*What is needed*
Where the records below show the word "will" in a line, please copy that line.

*Supplied data*
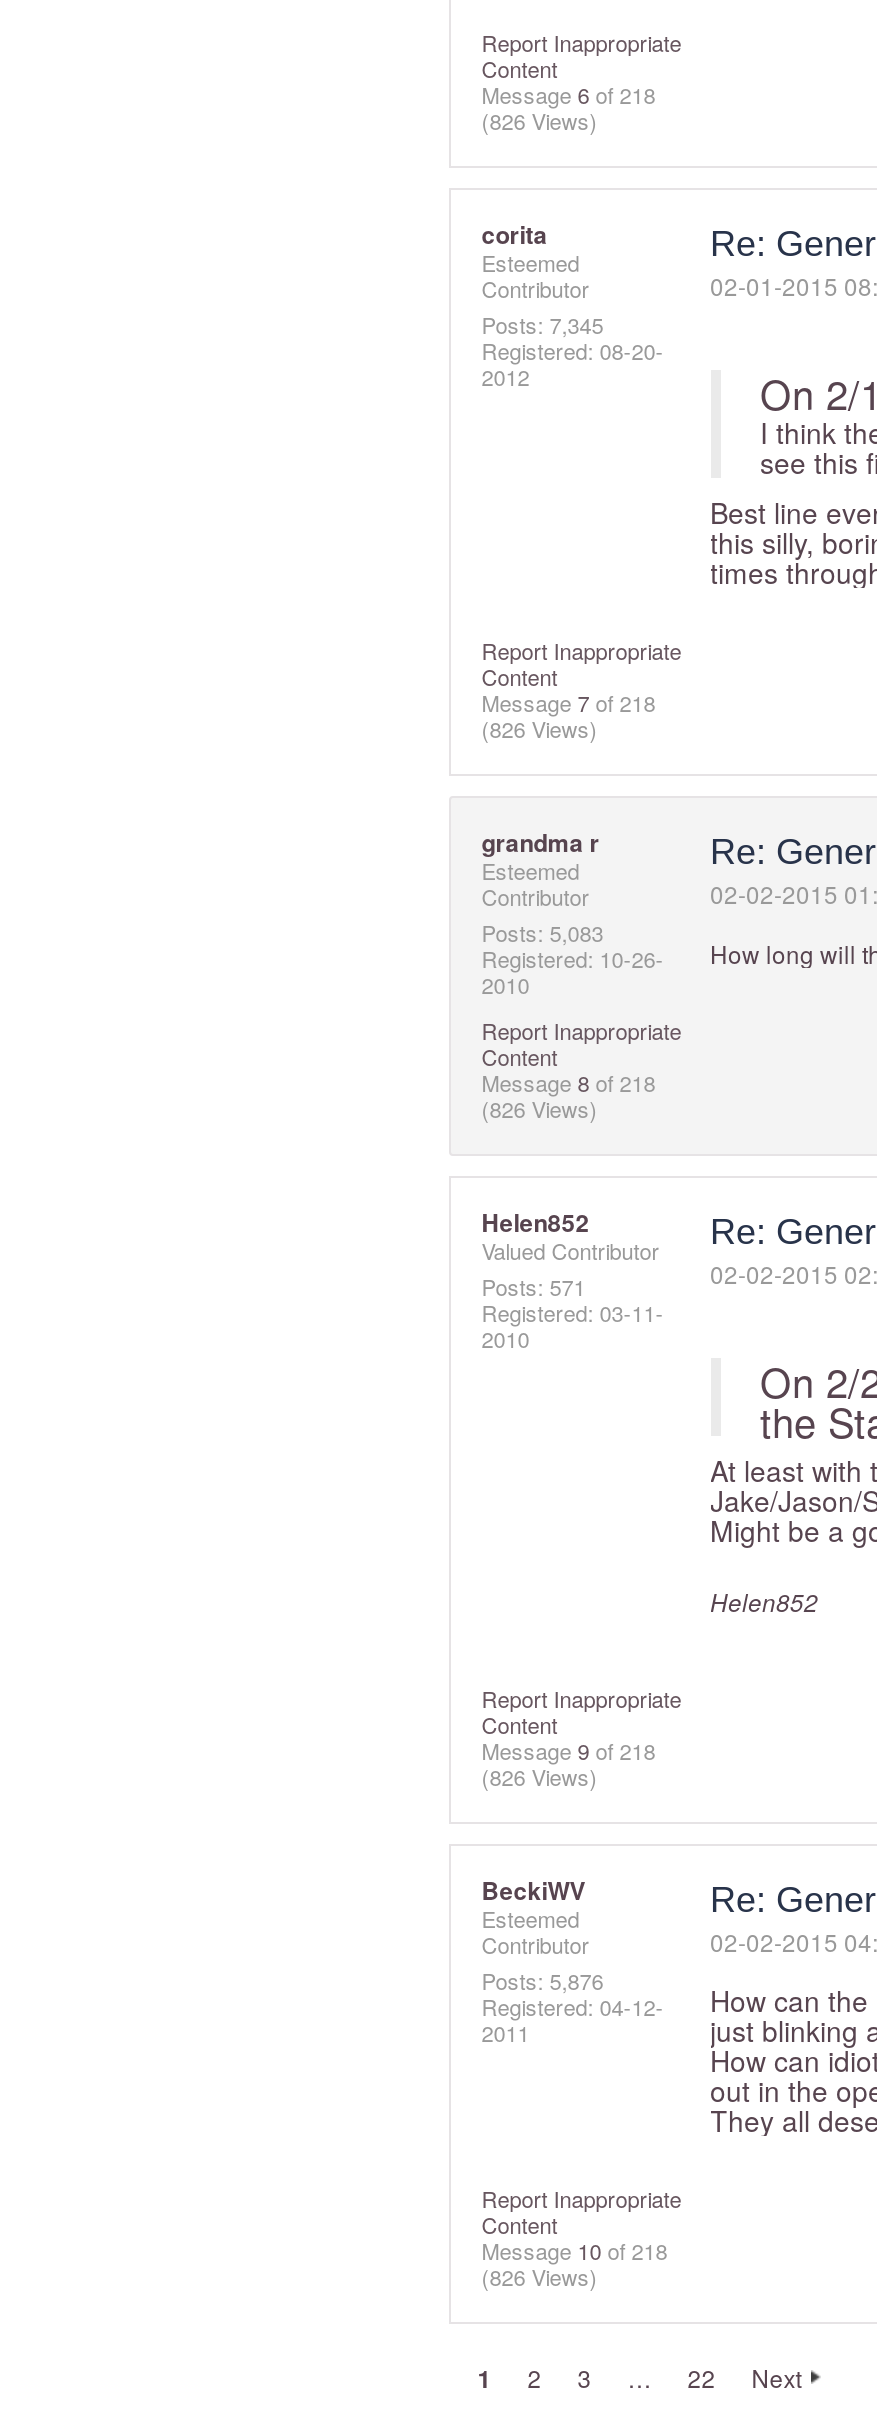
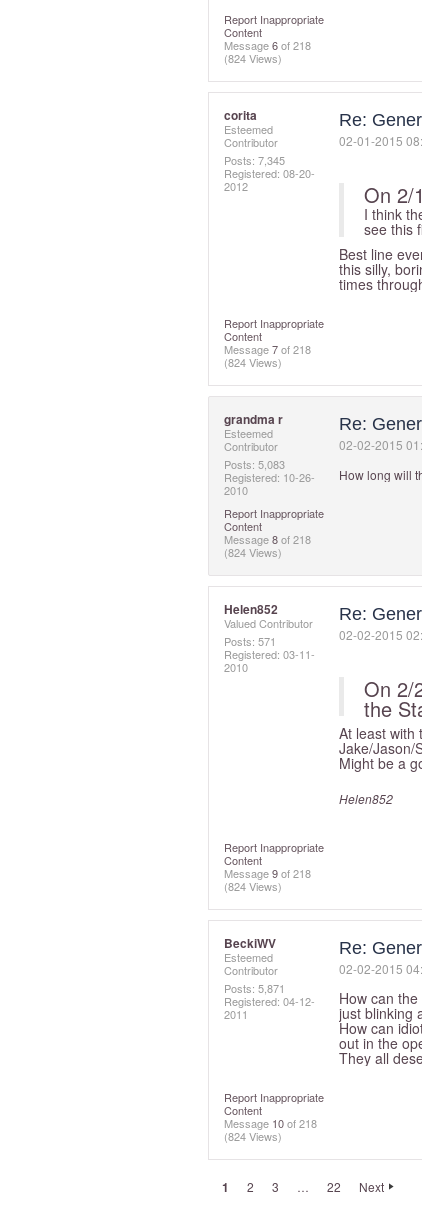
[481,104,597,136] (826 Views) -> [224,50,282,66] (824 Views)
[481,712,597,744] (826 Views) -> [224,354,282,370] (824 Views)
[481,1092,597,1124] (826 Views) -> [224,544,282,560] (824 Views)
[481,1760,597,1792] (826 Views) -> [224,878,282,894] (824 Views)
[481,1964,603,1996] Posts: 5,876 -> [224,980,285,996] Posts: 5,871
[481,2260,597,2292] (826 Views) -> [224,1128,282,1144] (824 Views)

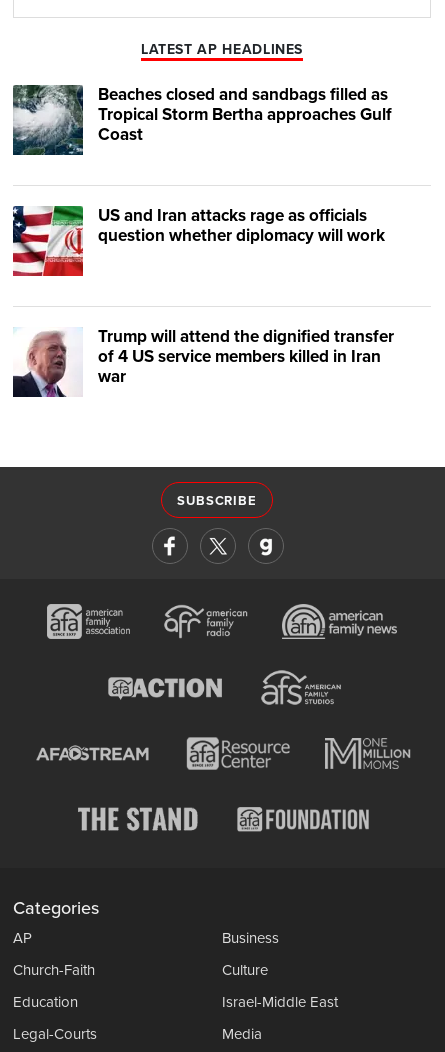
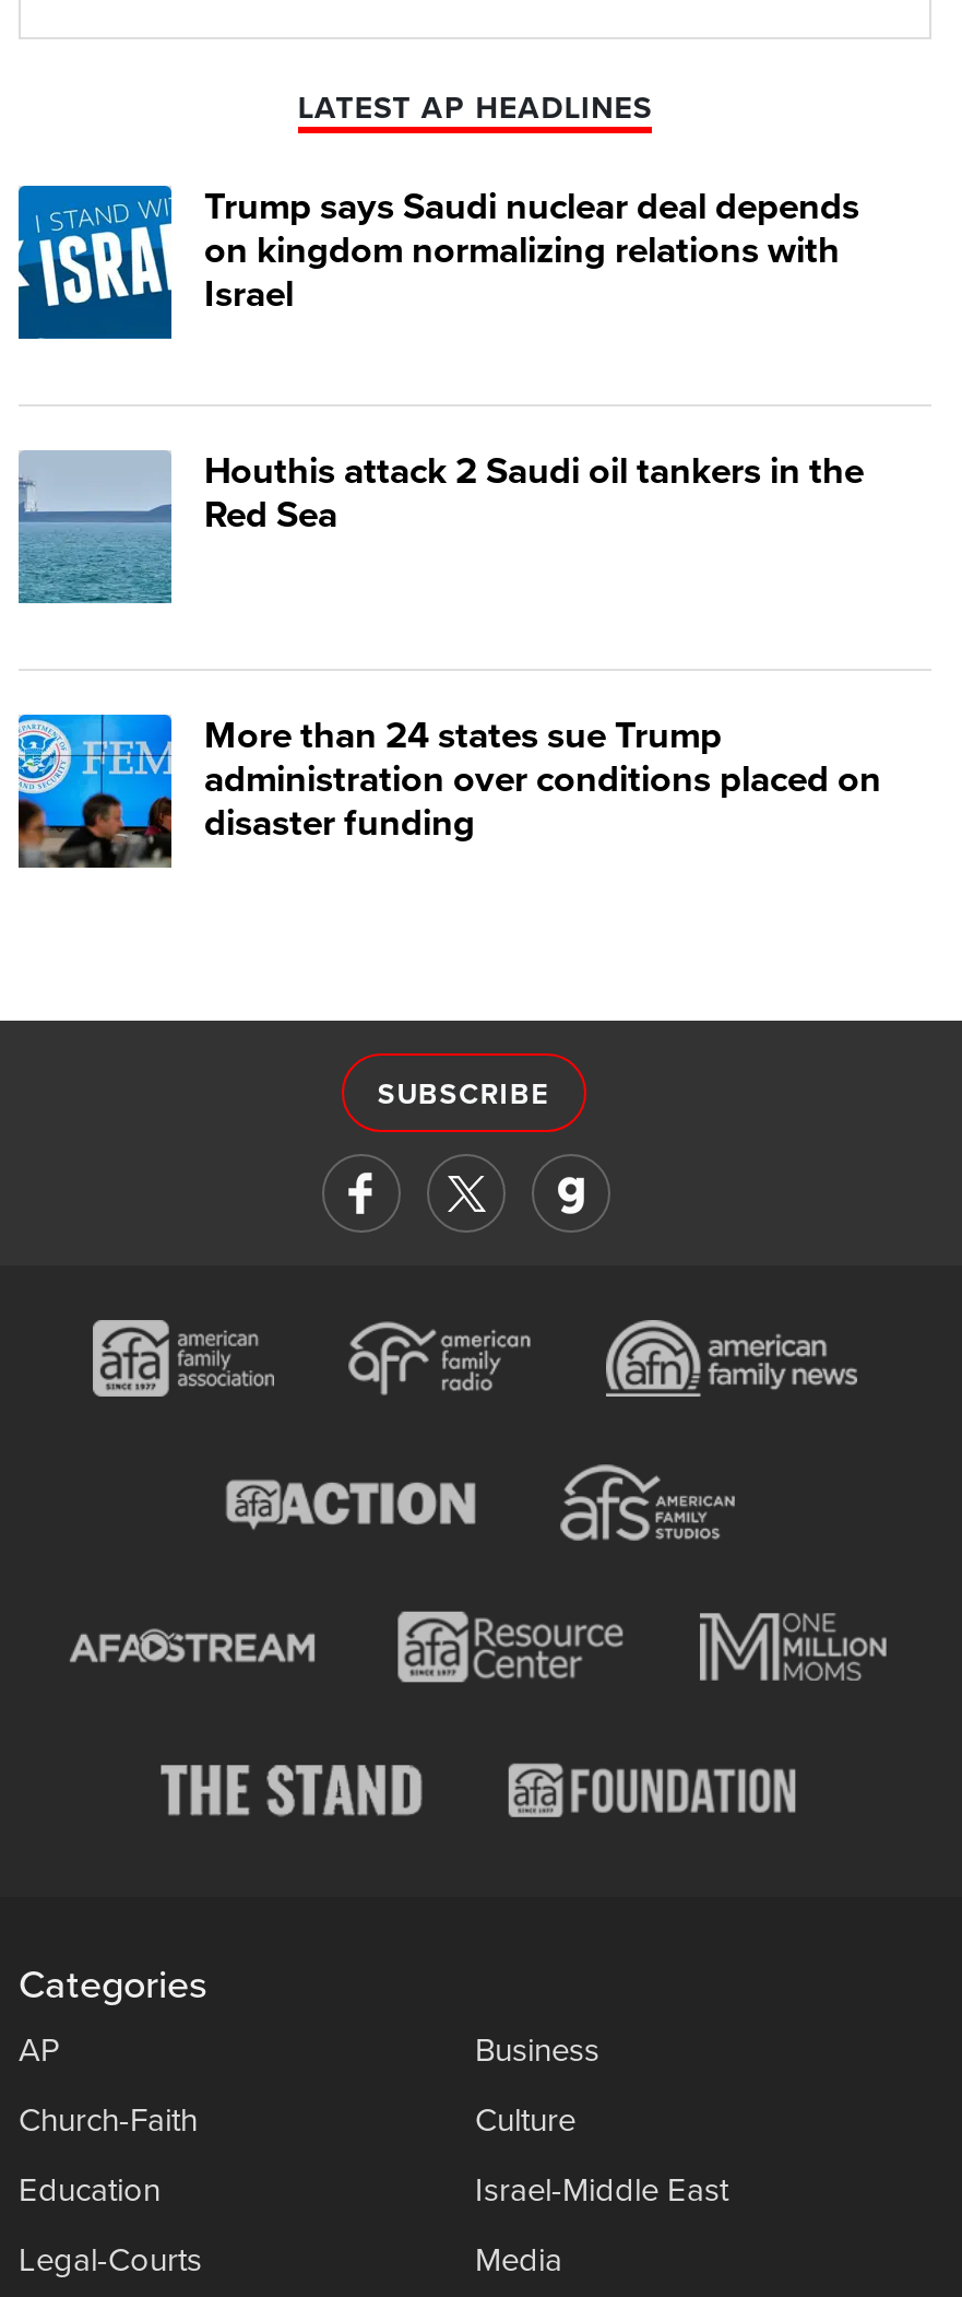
[12,84,392,156] [image] | Beaches closed and sandbags filled as | Tropical Storm Bertha approaches Gulf | Coast -> [16,184,859,341] [image] | Trump says Saudi nuclear deal depends | on kingdom normalizing relations with | Israel
[12,205,385,277] [image] | US and Iran attacks rage as officials | question whether diplomacy will work -> [16,448,864,605] [image] | Houthis attack 2 Saudi oil tankers in the | Red Sea
[12,326,394,398] [image] | Trump will attend the dignified transfer | of 4 US service members killed in Iran | war -> [16,712,881,870] [image] | More than 24 states sue Trump | administration over conditions placed on | disaster funding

*Reply*
[12,205,385,277] [image] | US and Iran attacks rage as officials | question whether diplomacy will work -> [16,448,864,605] [image] | Houthis attack 2 Saudi oil tankers in the | Red Sea
[12,326,394,398] [image] | Trump will attend the dignified transfer | of 4 US service members killed in Iran | war -> [16,712,881,870] [image] | More than 24 states sue Trump | administration over conditions placed on | disaster funding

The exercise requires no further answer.